**** Data extracts ****

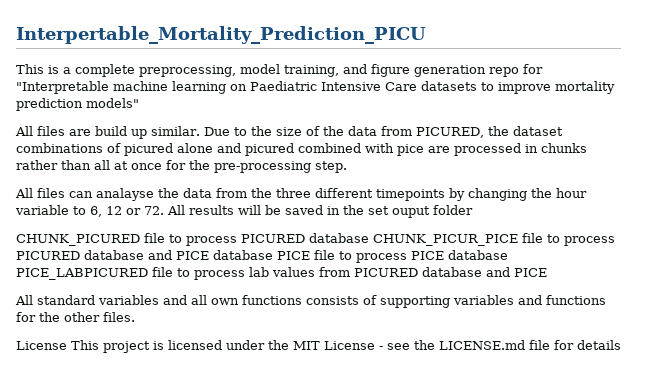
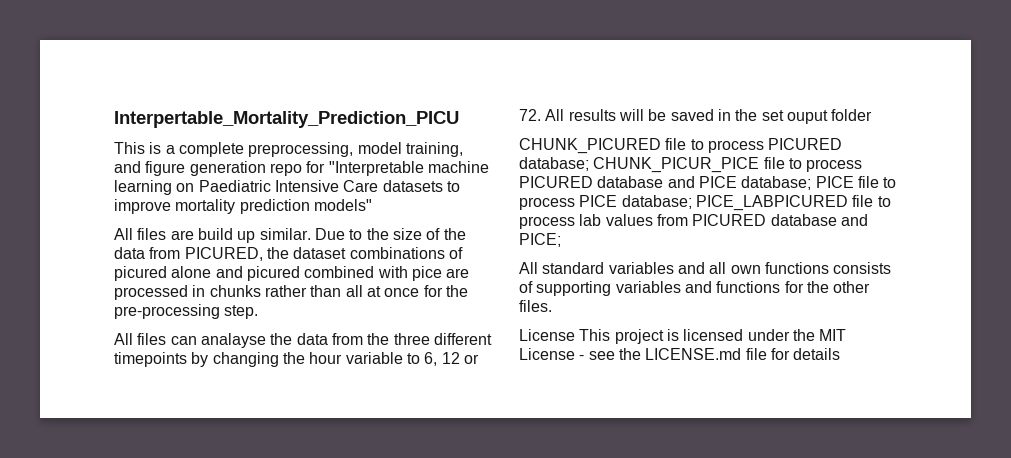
[309,233,369,243] database -> [519,157,589,171] database;
[213,250,273,260] database -> [741,176,812,190] database;
[448,250,508,260] database -> [621,195,692,209] database;
[514,268,547,277] PICE -> [519,233,561,247] PICE;

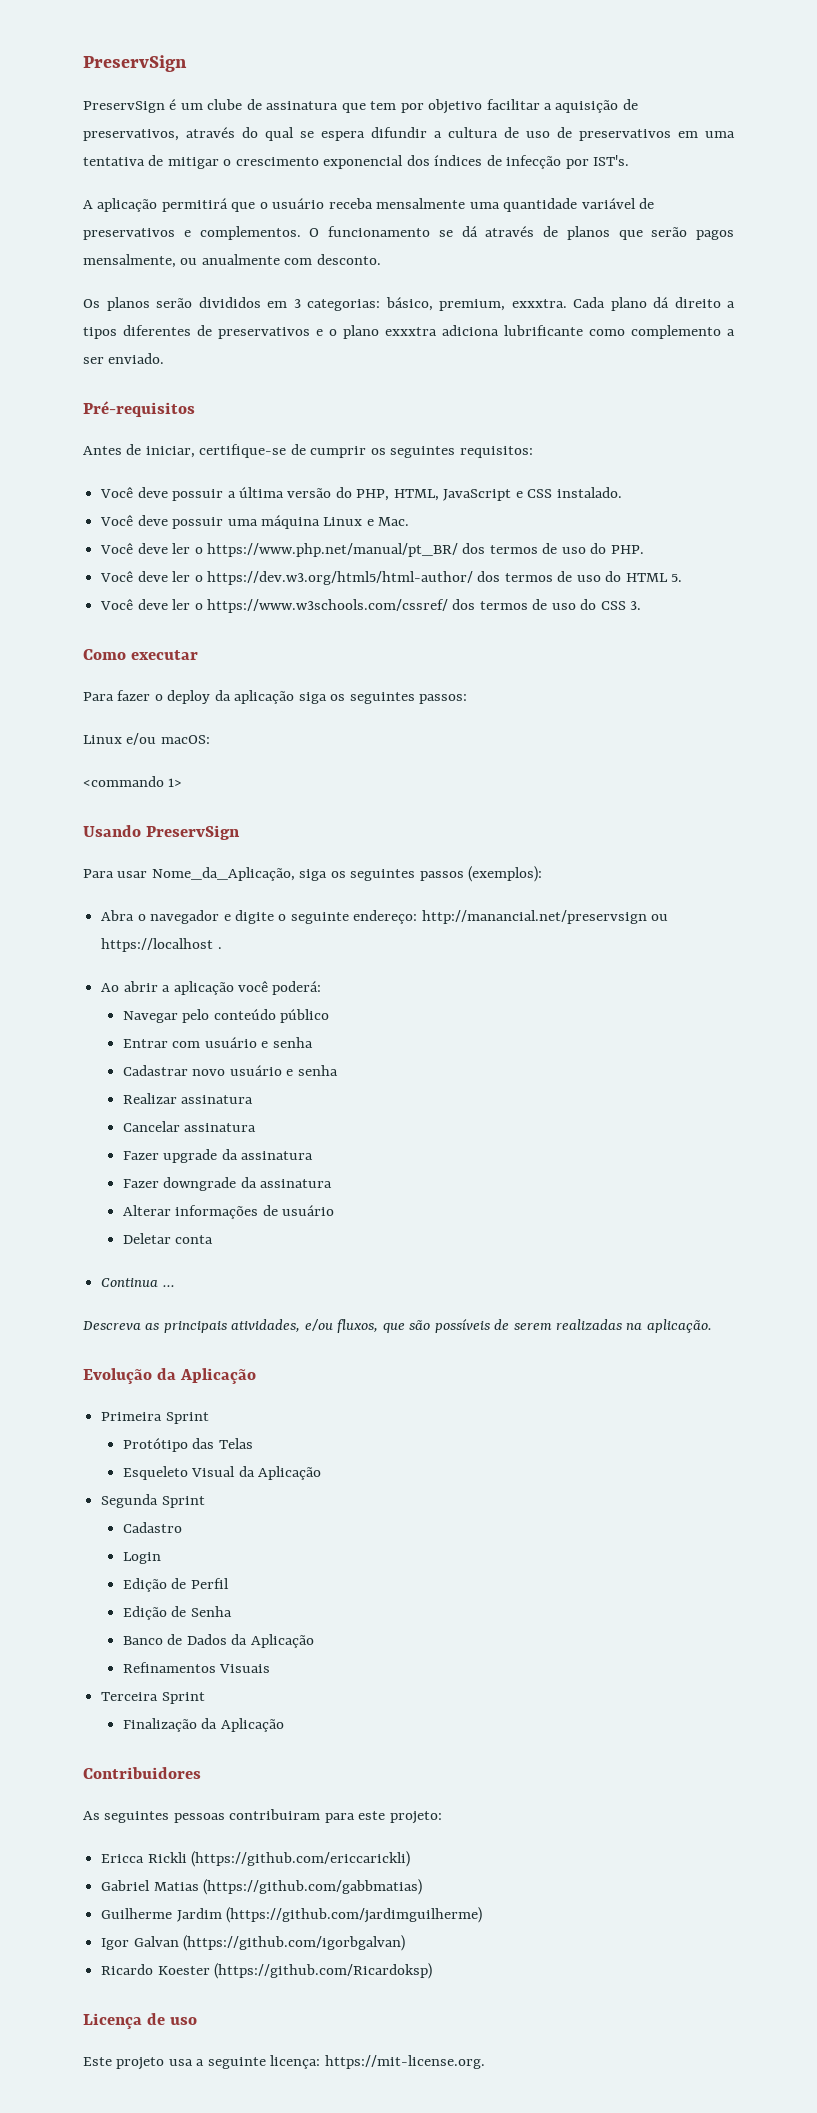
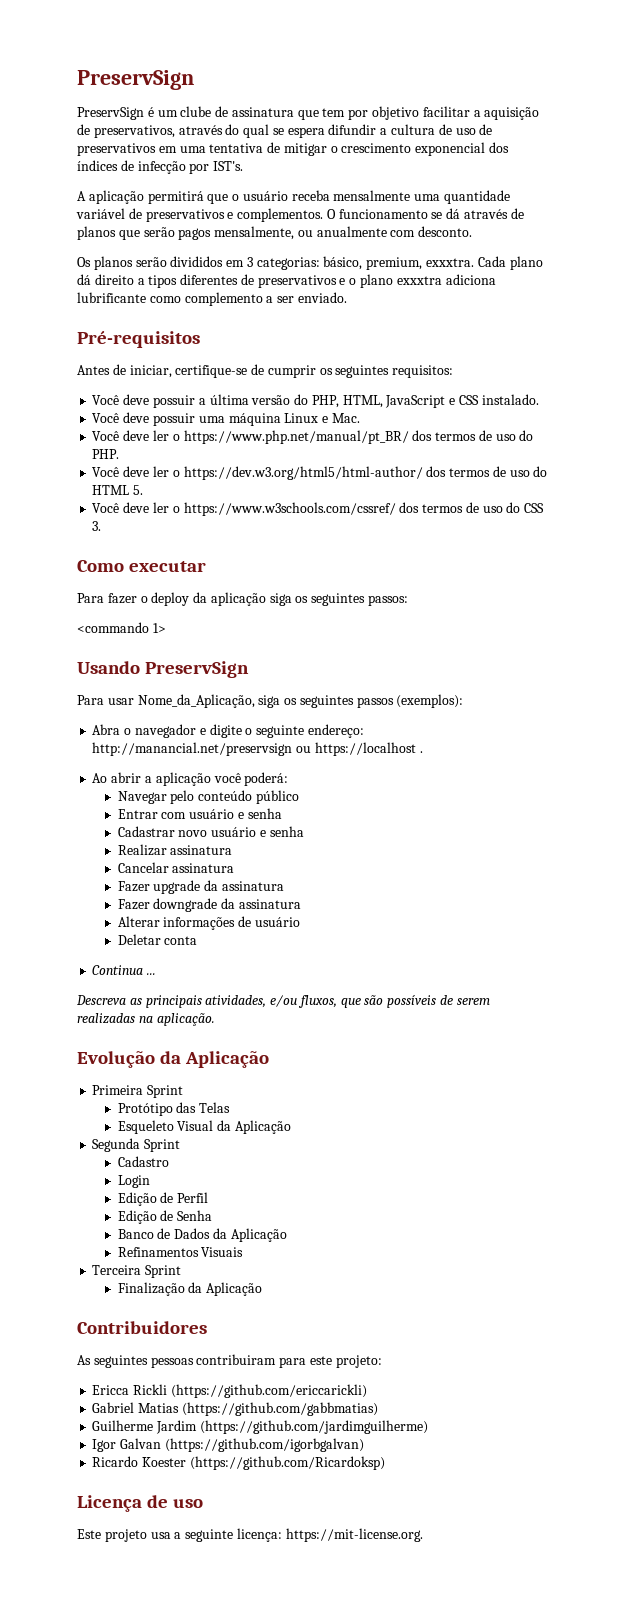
[83,733,210,745] // Linux e/ou macOS: -> (409, 600) none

****

What is the exact wording of the lines from the one bearing "[448,250,508,260] database ->" through the final line of the records above? Write it out without the pictures.

[448,250,508,260] database -> [621,195,692,209] database;
[514,268,547,277] PICE -> [519,233,561,247] PICE;

[83,733,210,745] // Linux e/ou macOS: -> (409, 600) none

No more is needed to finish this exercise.